Des microcanaux pour extraire les informations
Pour y parvenir, les scientifiques ont développé un outil capable de collecter les retours neurochimiques tout en établissant une connexion électrique avec les tissus cérébraux. Constitué de microcanaux de la taille d’un demi-cheveu de section et d’électrodes, cet outil est placé dans le tissu cérébral et aspire le liquide interstitiel. Les électrodes, assemblées sur le même outil, sont à proximité directe avec l’interface de collection du liquide, garantissant une mesure très précise. Les microcanaux permettent de générer ensuite des microgouttes de ce liquide, extrêmement petites et concentrées. «Elles sont créées directement dans la pointe de l’outil, ce qui permet de garder une résolution temporelle très forte, nécessaire pour une analyse correcte des données», précise Guillaume Petit-Pierre. Dans un deuxième temps, elles sont déposées sur une plateforme d’analyse, elle aussi mise au point de toute pièce par le LMIS4 et le Centre Universitaire Romand de Médecine Légale, qui a notamment apporté son savoir-faire en terme d'analyses complexes. Finalement, ces microgouttes sont vaporisées avec un laser et les résidus gazeux sont analysés.

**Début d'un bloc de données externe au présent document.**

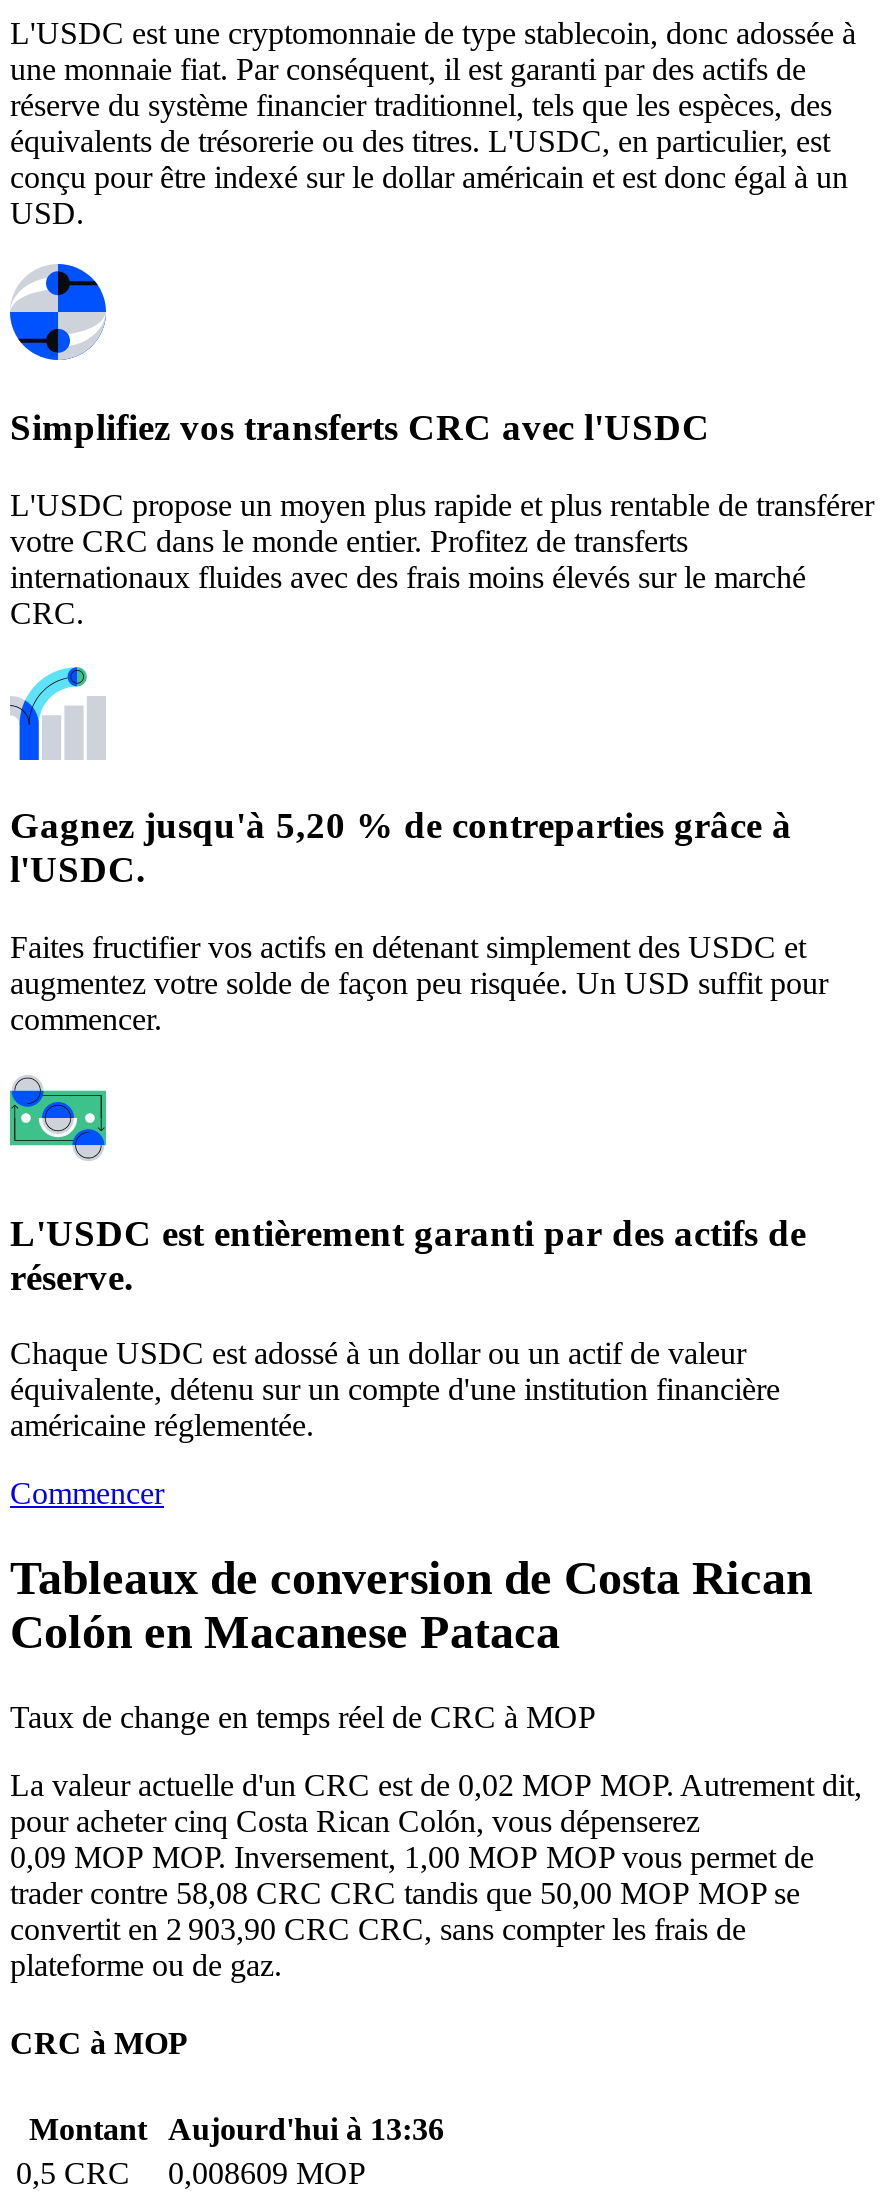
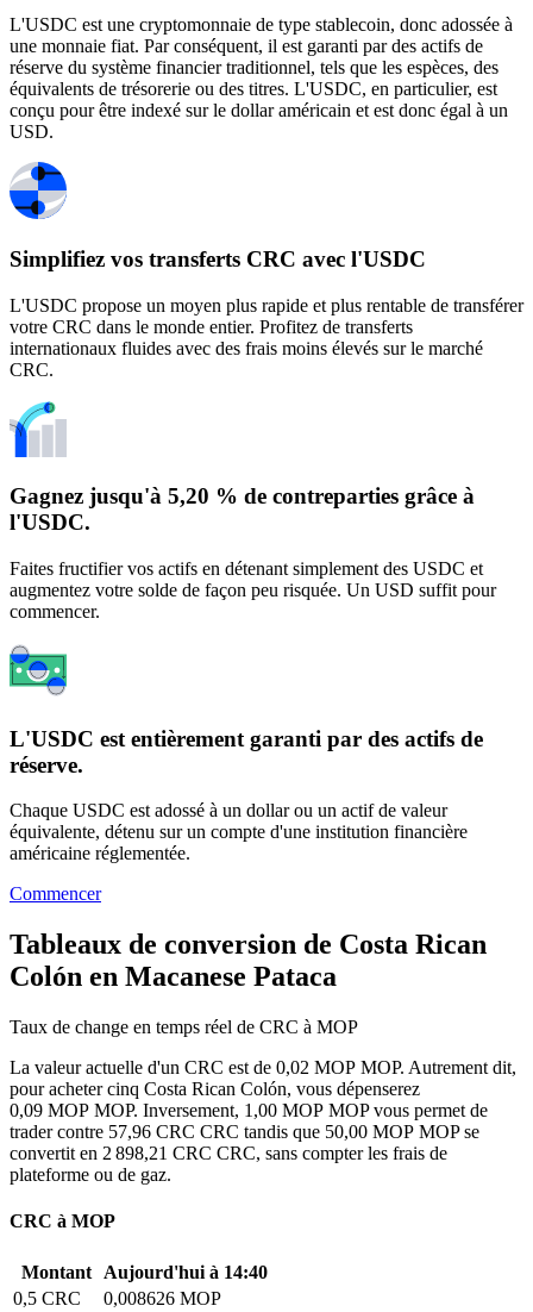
[10,1876,800,1910] trader contre 58,08 CRC CRC tandis que 50,00 MOP MOP se -> [10,1122,479,1142] trader contre 57,96 CRC CRC tandis que 50,00 MOP MOP se
[10,1912,746,1946] convertit en 2 903,90 CRC CRC, sans compter les frais de -> [10,1143,447,1163] convertit en 2 898,21 CRC CRC, sans compter les frais de
[29,2111,444,2145] Montant Aujourd'hui à 13:36 -> [21,1262,268,1282] Montant Aujourd'hui à 14:40
[16,2155,366,2189] 0,5 CRC 0,008609 MOP -> [13,1288,221,1308] 0,5 CRC 0,008626 MOP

Aussi bien l’outil que la technique de mesure sont complètement novateurs. «Actuellement, il existe un seul outil permettant une analyse neurochimique, il s’agit de la microdialyse», explique le chercheur. «Mais les résultats restent limités quant à la vitesse ou la résolution de mesure.» Autre avantage de l’approche développée dans le laboratoire de microsystèmes 4 : elle permet de récolter les informations de manière minimalement invasive. Jusque-là, pour les obtenir, les chercheurs devaient travailler directement sur des cerveaux de rats exposés à des maladies dégénératives et sacrifiés pour chaque mesure. Leurs résultats sont publiés dans la revue Nature Communications.
Une application directe
Dans cette étude, les chercheurs se sont concentrés sur les éléments ioniques, comme le calcium, le sodium et le potassium, du liquide interstitiel. Cette première étape leur a permis de valider leurs mesures effectuées dans le cerveau de rats, grâce à une collaboration avec le Laboratoire d’étude sur le Neurodégénérescence de l’EPFL. L’objectif serait maintenant d’analyser des protéines ou les neurotransmetteurs, pour les implanter dans la recherche sur la dégénérescence. «Cela pourra être dans le cadre de diagnostics, comme pour l’épilepsie, lorsqu’on utilise l’électricité pour mesurer les signaux du cortex, ou pour certaines thérapies, comme Parkinson, lorsqu’une partie très profonde du cerveau est stimulée électriquement», conclut Guillaume Petit-Pierre. Ces résultats pourraient d’ailleurs trouver rapidement une application directe dans d’autres domaines médicaux. Le chercheur travaille sur un projet de start-up, afin de mettre au point un outil utilisable par les patients victimes de rupture d’anévrisme. Ce cathéter, empruntant la même technologie, permet de remédier à une complication fréquente et grave chez les victimes d’un tel accident afin d’en réduire la mortalité.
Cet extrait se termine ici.